RUTH SUDERLAND: While an independent Bank of England might have some flaws it’s better than the alternatives

  • Debats rage over whether Bank of England was correct to raise interest rates 
  • It hides deeper questions like: Is inflation-targeting the right system? 
  • 1992 saw the introduction of inflation targeting.
  • Bank independence is inextricably tied to the concept of inflation targeting 

There has been much debate about whether or not the Bank of England had the right to increase interest rates. 

But this hides deeper concerns: Is inflation targeting the right policy? Is the Bank keeping its eyes on the ball or are they at risk of getting distracted by issues like climate change and historical connections to slavery trade, as well as the possibility that some staff work from home? 

Inflation-targeting’s existence is directly linked to the Bank’s independence. They are both so well-known that they have become almost second nature, despite being relatively new. 

Questions: Has the Bank got its eye on the ball, or is it at risk of being distracted?

Questions: Is the Bank keeping its eyes on the ball or are they at risk?

The introduction of inflation targeting in 1992 was shortly after the UK exited the European Exchange Rate Mechanism. Inflation targeting was introduced in 1992, shortly after the UK’s exit from the European Exchange Rate Mechanism. It was one of Gordon Brown’s first actions as Labour chancellor. 

Because politicians are too likely to manipulate interest rates and inflate economies, it was thought that they couldn’t trust them with monetary policies. Far better to leave such important matters to a grown-up, in other words, the Governor. 

It is being questioned whether the implicit assumption that central bank giants like Andrew Bailey can navigate crisis situations well is still valid. These seeds of doubt can become an actual danger if they fail to curb inflation. 

It is extraordinary to have given such a large amount of power over to non-elected financial officers.
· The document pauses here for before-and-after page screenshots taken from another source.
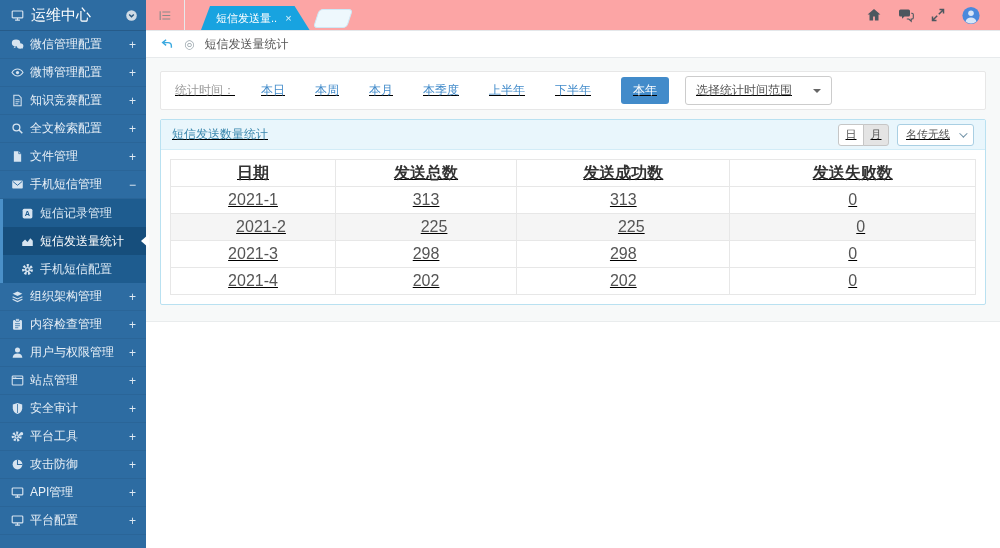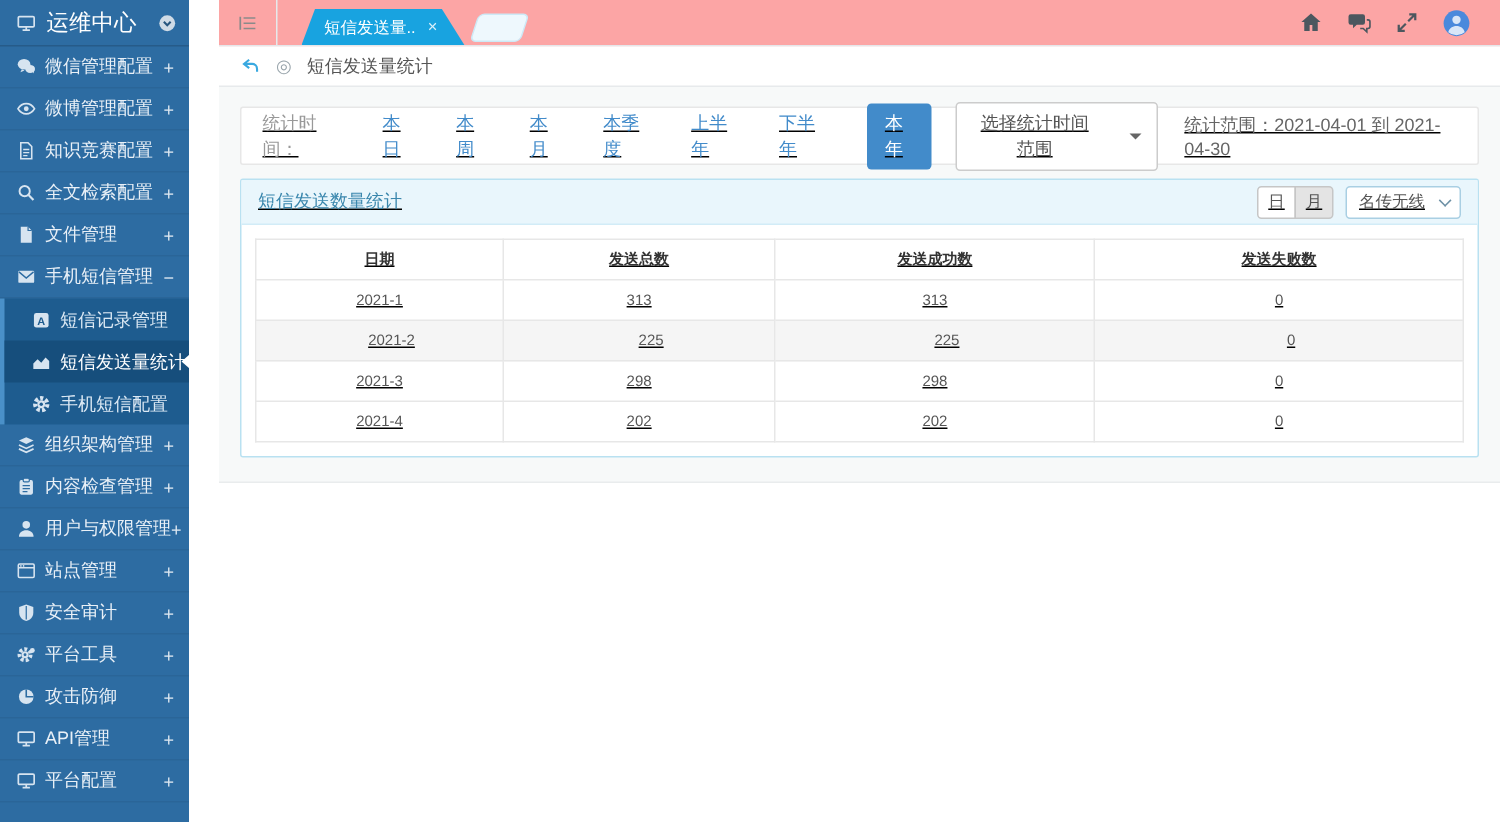--- a/index.html
+++ b/index.html
@@ -8,7 +8,7 @@
   .page { position:relative; width:1000px; height:548px; }
 
   
-  .sidebar { position:absolute; left:0; top:0; bottom:0; width:126px;
+  .sidebar { position:absolute; left:0; top:0; bottom:0; width:146px;
     background:#2d6ca2; color:#e9f0f7; z-index:3; }
   .sidebar-header { height:31px; display:flex; align-items:center; gap:7px;
     padding:0 8px 0 10px; color:#fff; font-size:15px;

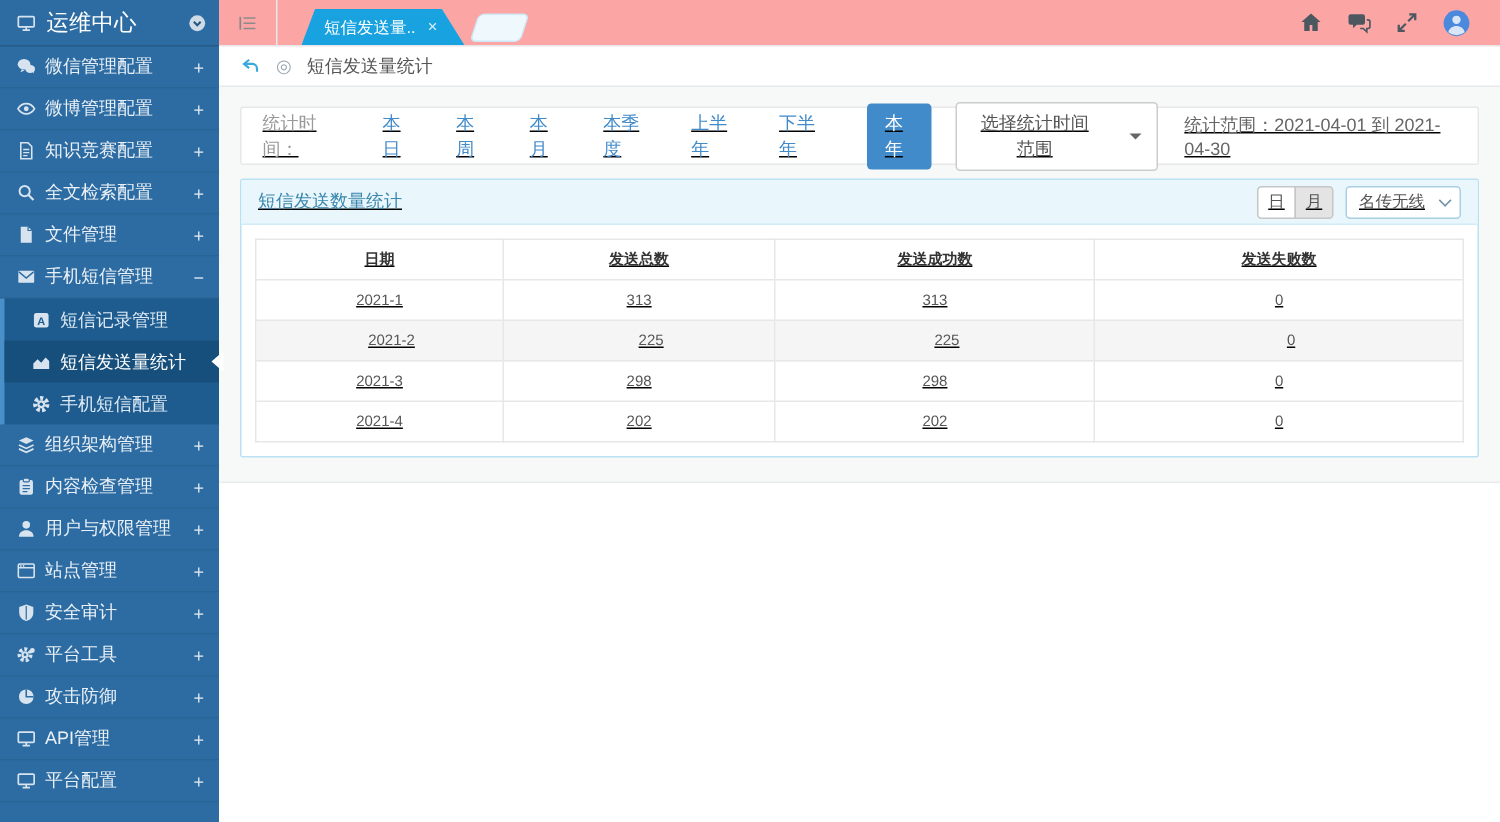--- a/index.html
+++ b/index.html
@@ -378,7 +378,6 @@
           <span data-name="select-range-label">选择统计时间范围</span>
           <span class="caret-down" data-name="caret-down-icon"></span>
         </button>
-        <span class="range-text" data-name="range-text">统计范围：2021-04-01 到 2021-04-30</span>
       </div>
 
       <div class="panel" data-name="stats-panel">

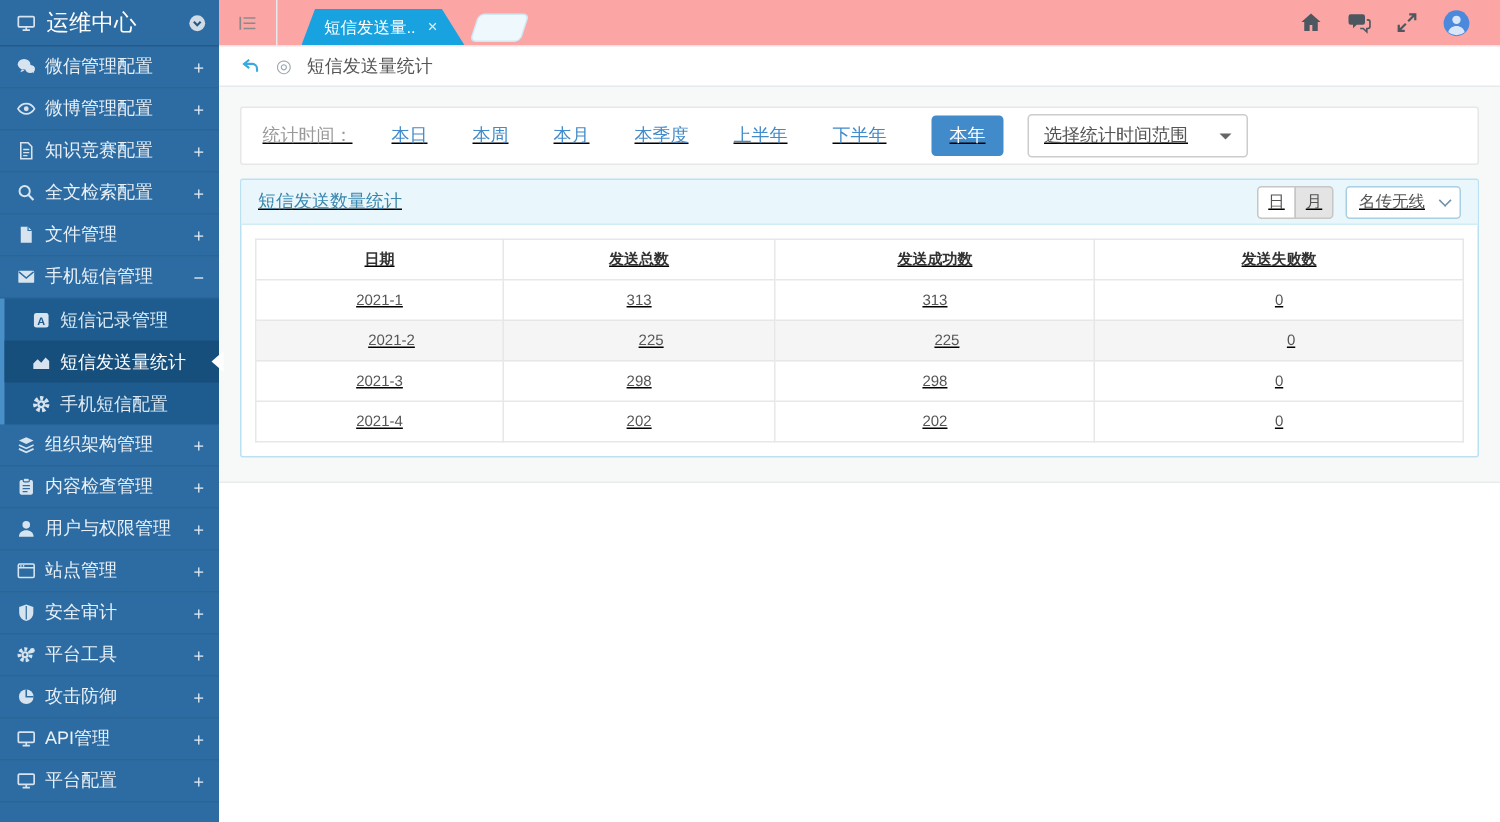--- a/index.html
+++ b/index.html
@@ -90,7 +90,7 @@
     transform:rotate(45deg) translateY(-2px); }
 
   .panel-body { padding:9px; }
-  table { width:100%; border-collapse:collapse; font-size:10px; table-layout:fixed; }
+  table { width:100%; border-collapse:collapse; font-size:16px; table-layout:fixed; }
   th { border:1px solid #e7e7e7; height:27px; color:#333; font-weight:bold; text-align:center; }
   td { border:1px solid #e7e7e7; height:27px; color:#555; text-align:center; }
   tbody tr:nth-child(2) td { background:#f5f5f5;padding-left:16px; }

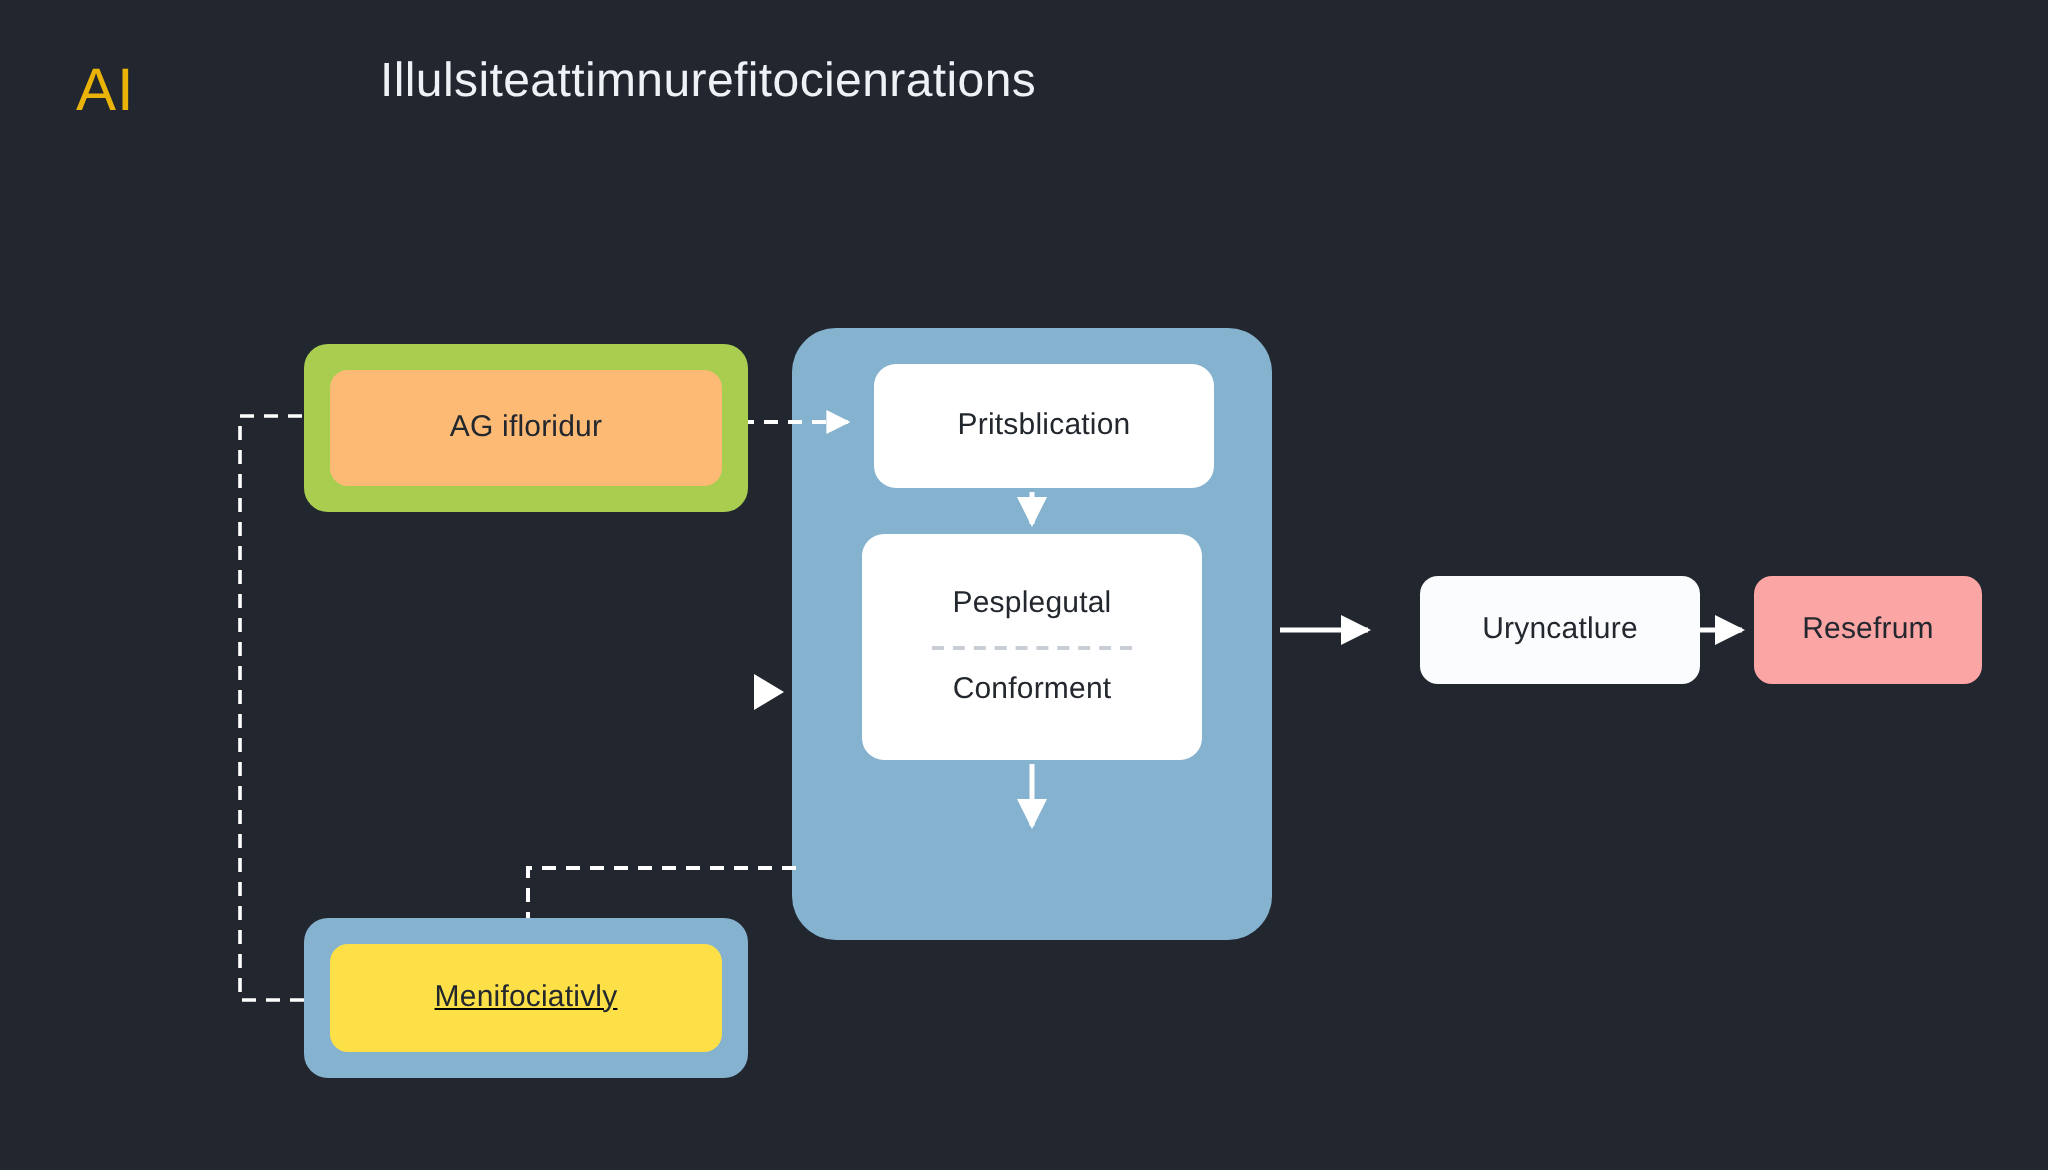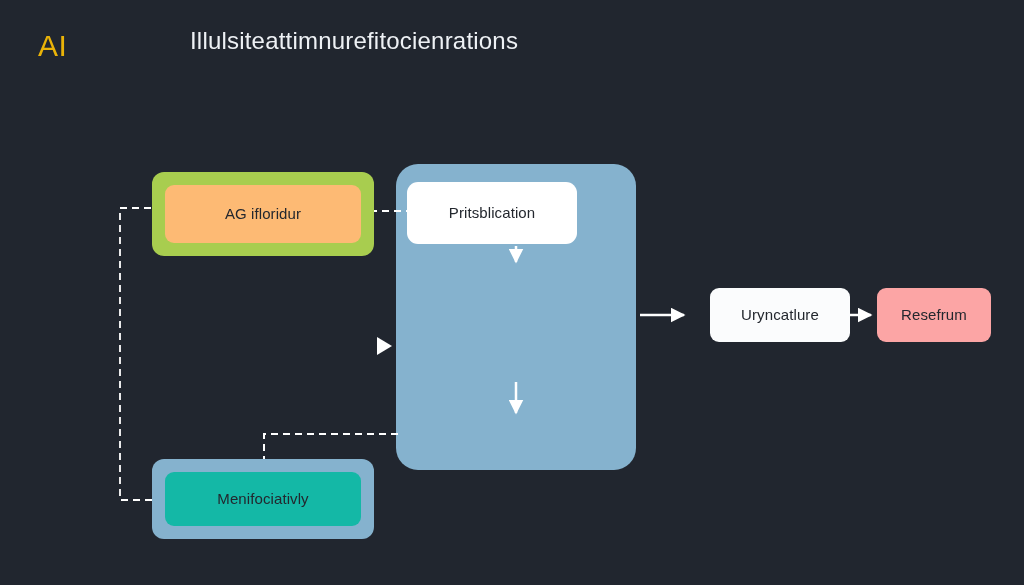--- a/index.html
+++ b/index.html
@@ -194,7 +194,7 @@
     </div>
   </div>
 
-  <div class="node-inner-white" style="left:407px; top:182px; width:170px; height:62px;">
+  <div class="node-inner-white" style="left:437px; top:182px; width:170px; height:62px;">
     <span class="node-label">Pritsblication</span>
   </div>
 

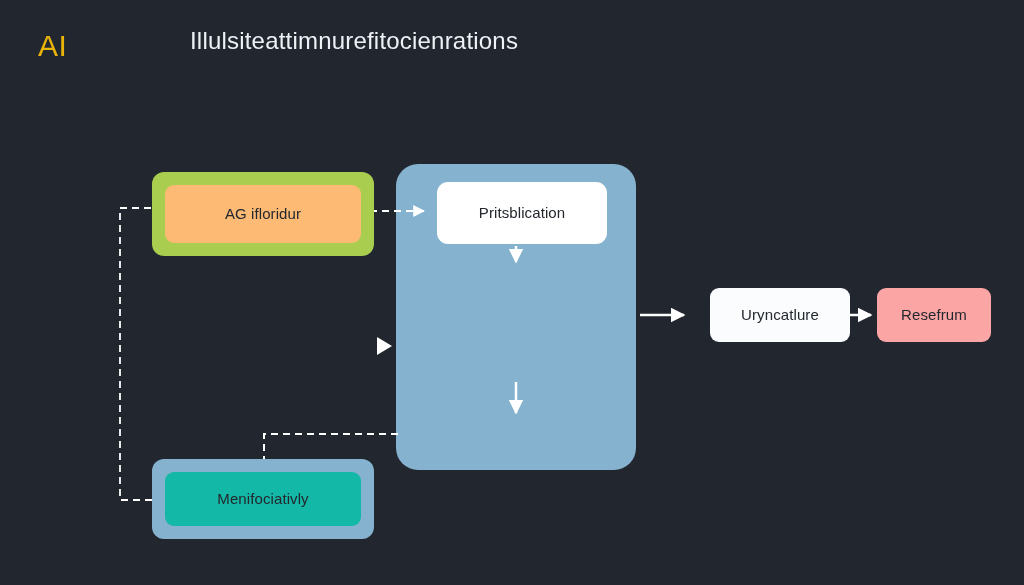--- a/index.html
+++ b/index.html
@@ -198,6 +198,11 @@
     <span class="node-label">Pritsblication</span>
   </div>
 
+  <div class="node-inner-white" style="left:431px; top:267px; width:170px; height:113px;">
+    <span class="node-label">Pesplegutal</span>
+    <div class="divider-dashed"></div>
+    <span class="node-label">Conforment</span>
+  </div>
 
   <div class="node node-white" style="left:690px; top:288px; width:140px; height:54px;">
     <span class="node-label">Uryncatlure</span>

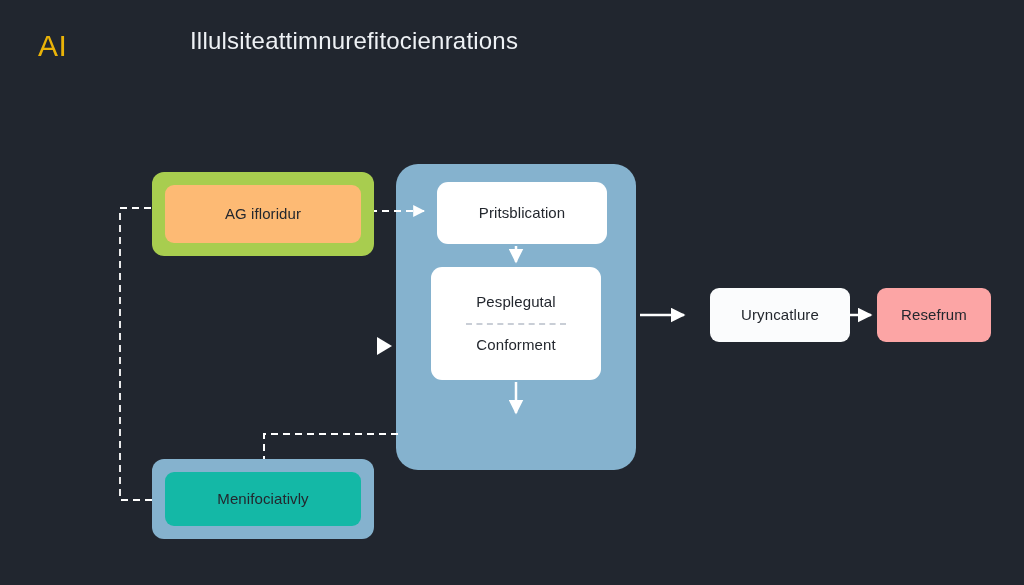--- a/index.html
+++ b/index.html
@@ -95,11 +95,12 @@
   .node-blue-frame .inner {
     width: 100%;
     height: 100%;
-    background: #14b8a6;
-    border-radius: 9px;
-    display: flex;
-    align-items: center;
-    justify-content: center;
+    background: #fde047;
+    border-radius: 9px;
+    display: flex;
+    align-items: center;
+    justify-content: center;
+    text-decoration: underline;
   }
Independence is seen as good because it seems to have succeeded: the Bank, until now, appeared to have squelched inflation. It was a remarkable achievement considering that it peaked at 27% in 1975 and averaged nearly 6 percent per year through the 1980s. 

Low inflation and low interest rate have been our hallmarks since that time. Is it possible for the Bank to take the entire credit or is much of this a happy accident? 

Let’s give Threadneedle Street some credit. However, there are also major anti-inflationary forces that have not been within central bankers’ remit. They include the advancement of technology and lower trade barriers. 

But price stability does not mean that everything is stable.

The credit crisis was caused by the instabilization of the global financial system due to toxic debt.

Yet the Bank of England emerged from that cataclysm even more powerful, gaining control over areas of financial regulation and supervision that had been split with other authorities. Bailey and the other officials deserve our appreciation for the strength of the balance sheets that commercial banks had when they entered the Covid crisis a decade ago. 

There are concerns that the Bank may lose focus of its primary purpose, which is to protect the economy against the effects from pandemic. 

However, there have been sideshows. After deciding to take out oil paintings and busts from former officials connected to the slavery trade, it was accused of “going woke”. 

Mervyn King, the ex-governor of the UK, criticised the government for its role in climate change after the Chancellor expanded its mandate to support net zero. 

Despite the noble causes it champions, there is no way for the Bank to address every social problem. It must remain true to its core mission, which is to protect and control inflation. 

Failure to do so will put the Bank at risk of losing its independence, which would prove dangerous. Although it may not have all the right qualities, an independent Bank is still better than the alternatives.